Australian Telecommunication Employees Association
- Merged into: Communication Workers Union of Australia
- Founded: 1912
- Dissolved: 1992
- Headquarters: 343 Little Collins Street, Melbourne
- Location: Australia;
- Members: 24,000 (1974)
- Publication: Tele-Technicians Journal
- Affiliations: Australian Council of Trade Unions, state Trades and Labour Councils, Council of Australian Government Employee Organisations, Australian Labor Party, Postal, Telegraph and Telephone International, Amnesty International

= Australian Telecommunications Employees' Association =

The Australian Telecommunications Employees' Association (ATEA) was an Australian trade union representing technical and trades employees in the telecommunications industry from 1912 to 1992. Its members were primarily employed by the Postmaster-General's Department (later Australia Post and Telecom), the Australian Broadcasting Control Board and the Department of Posts and Telecommunications.

==History==

The union was first established as the Australian Postal Electricians' Union in 1912. In 1926 the union considered amalgamating with the Amalgamated Postal Workers Union of Australia (APWU), however a proposal to conduct a plebiscite of the membership on the question was rejected at the union's annual conference. The union did, however, participate in a joint conference of postal unions in the same year, including the Line Inspectors' Association, Australian Postal Assistants Union, Australian Telegraphists and Clerical Assistants Union, Storemen and Packers Union and the APWU. The union also became a member of the Federation of Postal Unions, but later withdrew from the organisation in 1933, causing it to collapse.

The union was renamed the Postal Telecommunication Technicians' Association in 1943 and by 1966 had a membership of 6,834, of whom 864 were classified as female or junior members. In 1976 the union assumed its final name, as the Australian Telecommunications Employees' Association.

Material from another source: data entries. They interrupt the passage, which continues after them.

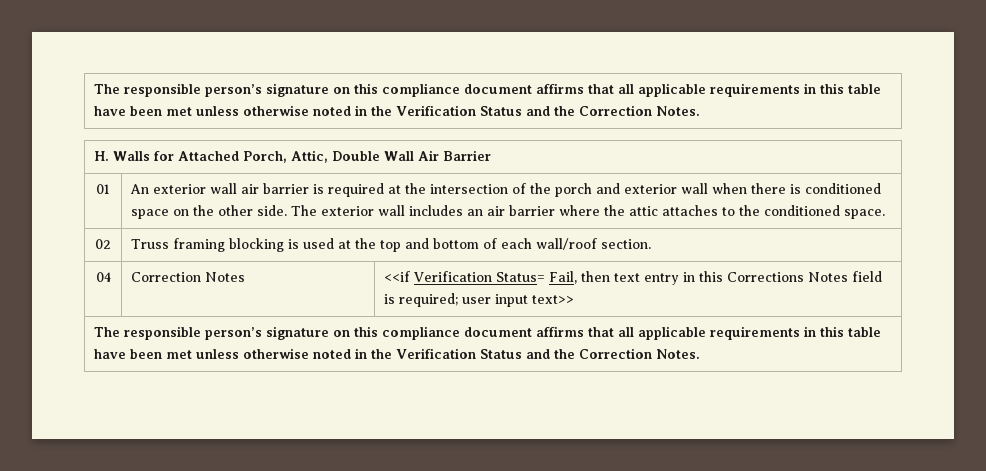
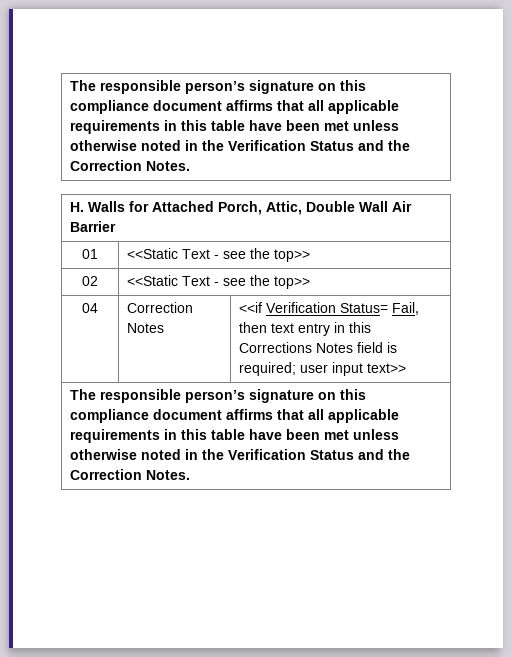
- 01 | An exterior wall air barrier is required at the intersection of the porch and exterior wall when there is conditioned space on the other side. The exterior wall includes an air barrier where the attic attaches to the conditioned space.
- 02 | Truss framing blocking is used at the top and bottom of each wall/roof section.
+ 01 | <<Static Text - see the top>>
+ 02 | <<Static Text - see the top>>

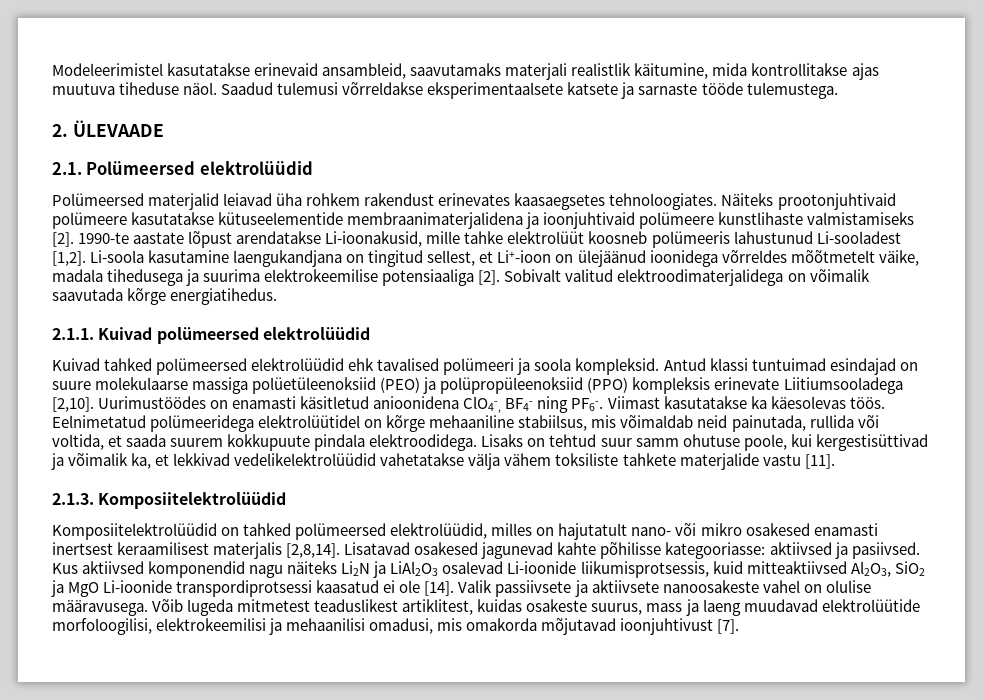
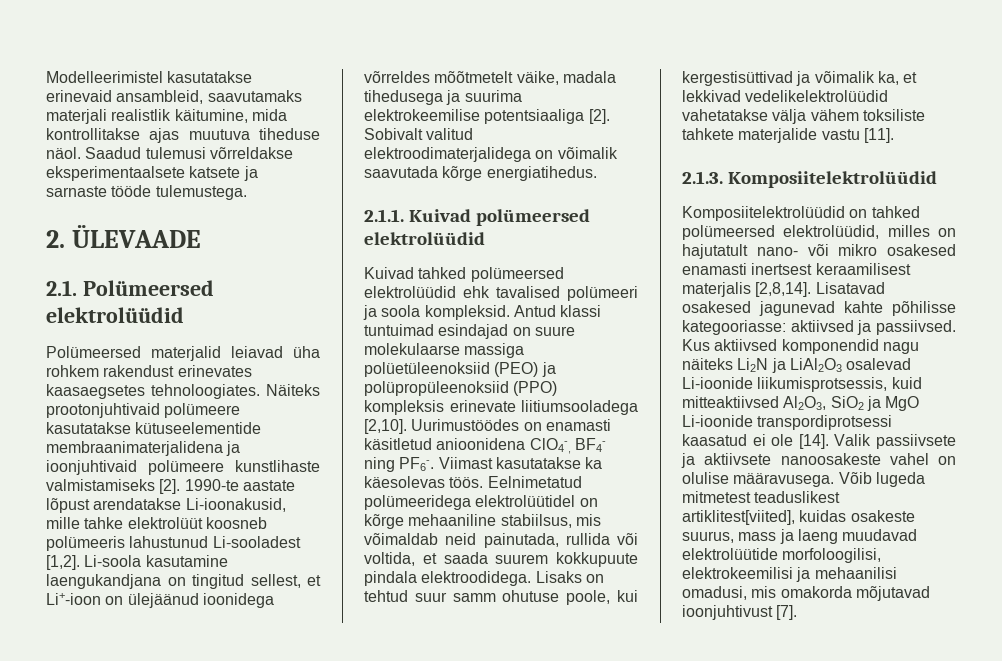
- Modeleerimistel kasutatakse erinevaid ansambleid, saavutamaks materjali realistlik käitumine, mida kontrollitakse ajas muutuva tiheduse näol.
+ Modelleerimistel kasutatakse erinevaid ansambleid, saavutamaks materjali realistlik käitumine, mida kontrollitakse ajas muutuva tiheduse näol.
- Li-soola kasutamine laengukandjana on tingitud sellest, et Li+-ioon on ülejäänud ioonidega võrreldes mõõtmetelt väike, madala tihedusega ja suurima elektrokeemilise potensiaaliga [2].
+ Li-soola kasutamine laengukandjana on tingitud sellest, et Li+-ioon on ülejäänud ioonidega võrreldes mõõtmetelt väike, madala tihedusega ja suurima elektrokeemilise potentsiaaliga [2].
- Antud klassi tuntuimad esindajad on suure molekulaarse massiga polüetüleenoksiid (PEO) ja polüpropüleenoksiid (PPO) kompleksis erinevate Liitiumsooladega [2,10].
+ Antud klassi tuntuimad esindajad on suure molekulaarse massiga polüetüleenoksiid (PEO) ja polüpropüleenoksiid (PPO) kompleksis erinevate liitiumsooladega [2,10].
- Lisatavad osakesed jagunevad kahte põhilisse kategooriasse: aktiivsed ja pasiivsed.
+ Lisatavad osakesed jagunevad kahte põhilisse kategooriasse: aktiivsed ja passiivsed.
- Võib lugeda mitmetest teaduslikest artiklitest, kuidas osakeste suurus, mass ja laeng muudavad elektrolüütide morfoloogilisi, elektrokeemilisi ja mehaanilisi omadusi, mis omakorda mõjutavad ioonjuhtivust [7].
+ Võib lugeda mitmetest teaduslikest artiklitest[viited], kuidas osakeste suurus, mass ja laeng muudavad elektrolüütide morfoloogilisi, elektrokeemilisi ja mehaanilisi omadusi, mis omakorda mõjutavad ioonjuhtivust [7].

A major dispute arose in the 1970s due to the introduction of new technology by Telecom. Telecom management decided to begin replacing existing electro-mechanical telephone exchange technology with the Ericsson ARE 11 computerised system. As part of the change, management planned to centralise maintenance functions in large Exchange Maintenance Centres (EMCs). The ATEA proposed an alternative arrangement, involving a decentralised maintenance structure that it claimed would retain technical expertise throughout the network, however this was rejected by Telecom management. The ATEA introduced a series of bans on telephone, teleprinter and satellite communication services, aimed at primarily targeting Telecom's large business customers. In response, the Fraser government passed legislation allowing the federal government to order the compulsory redeployment or retirement of government employees.

During the late 1970s the ATEA campaigned against the establishment of Aussat, a proposed communication satellite network to be operated as a public-private partnership.

The union was an active participant in the Australian trade union movement's overseas aid arm, APHEDA. For example, members of the union worked on a project to connect an Eritrean hospital to telephone services. The union also participated in the 'Art and Working Life' program, funded by the Australia Council, hosting an artist-in-residence with the union's Queensland branch in 1985. The program produced a series of posters highlighting the negative impact of technological change on the union's members.

The union was one of the first in Australia to win the nine-day fortnight for its members.

By 1987 the union's membership had increased to 27,800, of whom 99.0% were employed in Telecom, thus making the ATEA the largest of the 28 unions representing Telecom employees. In 1988 the union absorbed the Australian Telephone and Phonogram Officers' Association (ATPOA), adopting the provisional title of the ATEA/ATPOA. It then merged with the Australian Postal and Telecommunications Union (the successor to the APWU) to form the short-lived Communication Workers Union of Australia (CWU) in 1992, with an initial membership of 80,000. The CWU then became part of the modern Communications, Electrical and Plumbing Union of Australia in 1994.